A match made in the lab
9 March 2020
Conversation is the key to learning new things from one another. For some it starts as a casual chat about the weather for others it’s a shared connection and passion for cell communication.
Throughout his PhD, Dr Victor Dieriks focused on the effect of space radiation on human cells. He looked specifically at how cells communicate radiation damage to other cells that weren’t affected directly. Part of his PhD was prepping for a 12 day unmanned space mission called Foton M3. For those that have never heard of Foton M3, it was a 2007 Russian mission in low-earth orbit, during which a number of biological response studies were conducted. Monitoring cells in space was not Victor’s long-term career goal. It was his drive and desire to work on a project with a human aspect that led him to seek out Professor Maurice Curtis at the Centre for Brain Research.
When Victor first met Maurice, their expertise and skills were perfectly matched to create synergy and success in the lab, however there wasn’t currently a project on the go. Through funding from the Neuro Research Charitable Trust Maurice was able to set up a lab with the specific focus on understanding Parkinson’s Disease, with the ultimate goal of finding treatment to delay the onset of symptoms, allowing the person to live a functional and fulfilling life well into old age.
It is in this lab that Victor works to better understand Parkinson’s Disease and role the alpha synuclein has in the development and advancement of this debilitating disease at a cellular level.
“Although alpha synuclein is at the centre of Parkinson’s disease, we know very little about it. It is present throughout the body and plays a role at the intersection between neurons. The function in other cell types is still uncharted territory. In PD alpha synuclein clumps together into aggregates. This process seems to be toxic for cells,” explains Victor.
His daily job or tasks focus on monitoring cell reactions to understand how changes are read and communicated within the brain, specifically the speed of uptake or breakdown and the length of time the alpha synuclein stays in the cells.
Recent discoveries have made it clear that there won’t be a one-solution-fits-all to solving PD. We now know that alpha synuclein combines into larger structures. You can compare it to pieces of Lego that are stacked differently.
With each variant of alpha-synuclein protein the response to the cells is different resulting in symptoms and speed of onset that is different.
There are a number of labs around the world who are looking at this protein and believe that it holds answers we need to understand Parkinson’s disease. Dr Dieriks works closely with a team in Paris who are working on similar research. It is through this lab that he collaborates to create combinations of the alpha-synuclein protein and test responses.
“I was awarded the Ian and Sue Parton travelling fellowship in both 2018 and 2019. This fellowship allowed me to travel to Paris and spend time in the lab with my international colleagues, sharing ideas and insight into cell behaviour.”

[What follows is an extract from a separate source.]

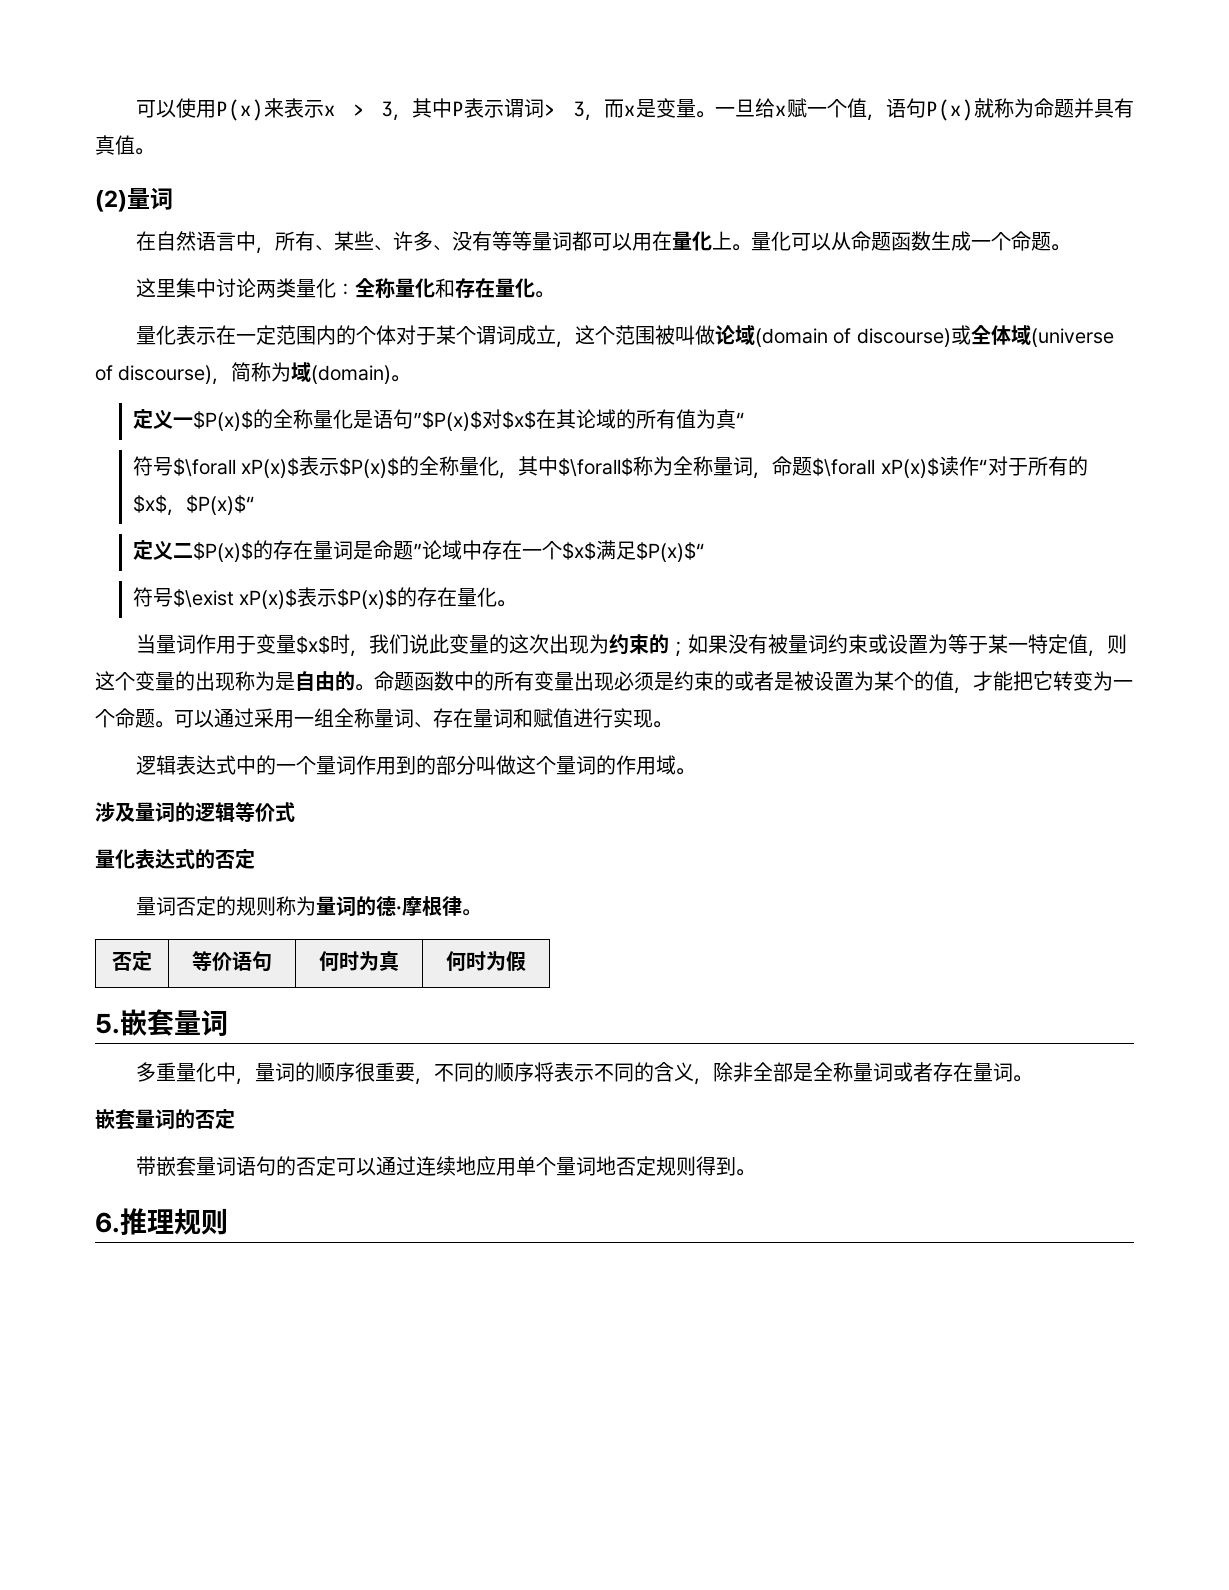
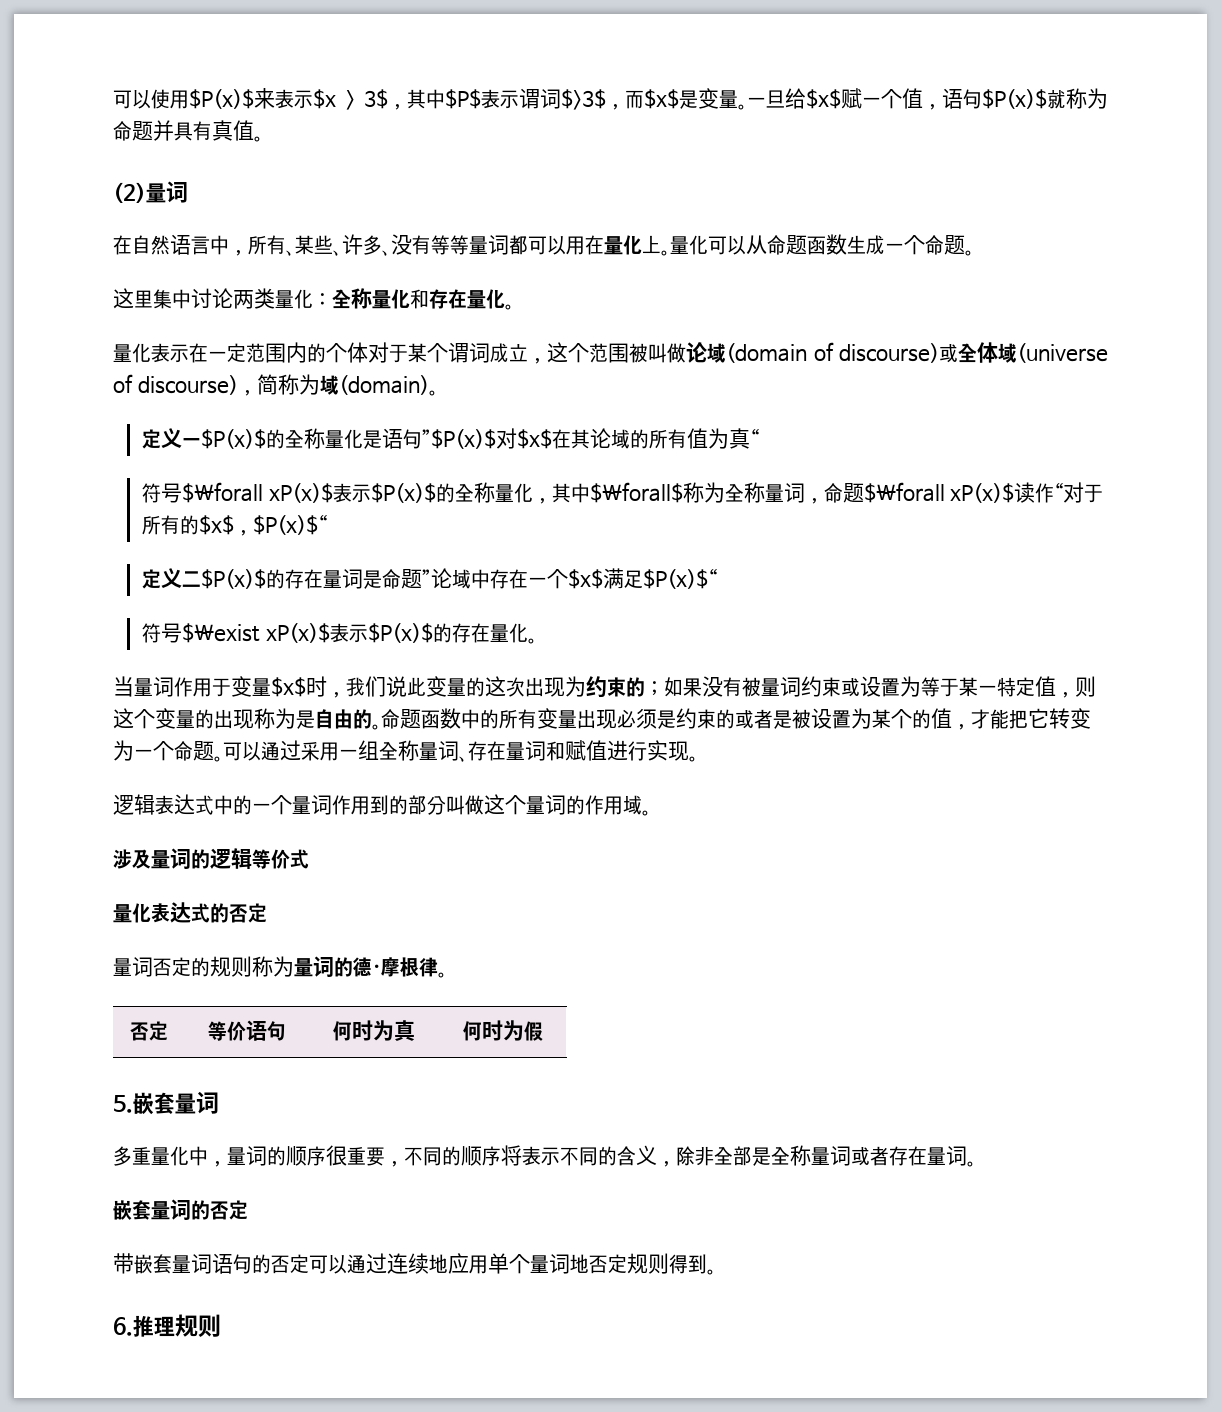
[215,98,636,121] P(x)来表示x > 3，其中P表示谓词> 3，而x -> [189,88,679,110] $P(x)$来表示$x > 3$，其中$P$表示谓词$>3$，而$x$
[775,105,787,116] x -> [806,89,841,109] $x$
[926,99,974,121] P(x) -> [982,89,1047,109] $P(x)$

Through this generous fellowship from Ian and Sue Parton, Victor has been able to network and collaborate with some amazing researchers. It also helped lay the foundations for a proposal to the Michael J Fox Foundation, which was successfully awarded in May last year.
The travelling fellowship will also allow him to have protein variants sent to New Zealand for testing here at the Centre for Brain Research, an unexpectedly difficult process for such a small traveller.

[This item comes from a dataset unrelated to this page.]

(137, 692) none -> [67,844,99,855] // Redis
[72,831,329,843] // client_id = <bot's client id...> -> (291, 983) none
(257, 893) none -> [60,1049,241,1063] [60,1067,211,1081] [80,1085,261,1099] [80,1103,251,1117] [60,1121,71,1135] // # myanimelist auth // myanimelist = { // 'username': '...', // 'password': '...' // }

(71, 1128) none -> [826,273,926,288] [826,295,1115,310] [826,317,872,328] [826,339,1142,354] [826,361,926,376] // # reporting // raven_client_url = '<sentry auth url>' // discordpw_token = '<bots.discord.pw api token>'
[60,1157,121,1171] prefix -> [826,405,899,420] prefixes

“These proteins are made in France, by my collaborators. They have developed a specialised formulation that allows the alpha synuclein variants to be stored indefinitely at -80°C. So when it send over the one gram of alpha synuclein to New Zealand by airplane it is transported in a 20kg box of dry ice that keep everything at the right temperature. Every step of the way it is checked that there is enough dry ice left and if not, it is topped up. You can almost say it is getting a first-class treatment.”
It is the generosity of philanthropists and other passionate Kiwis that allows researchers like Victor to seek out shared connections on a global level, starting a conversation that could lead to exciting and innovative discoveries in the lab.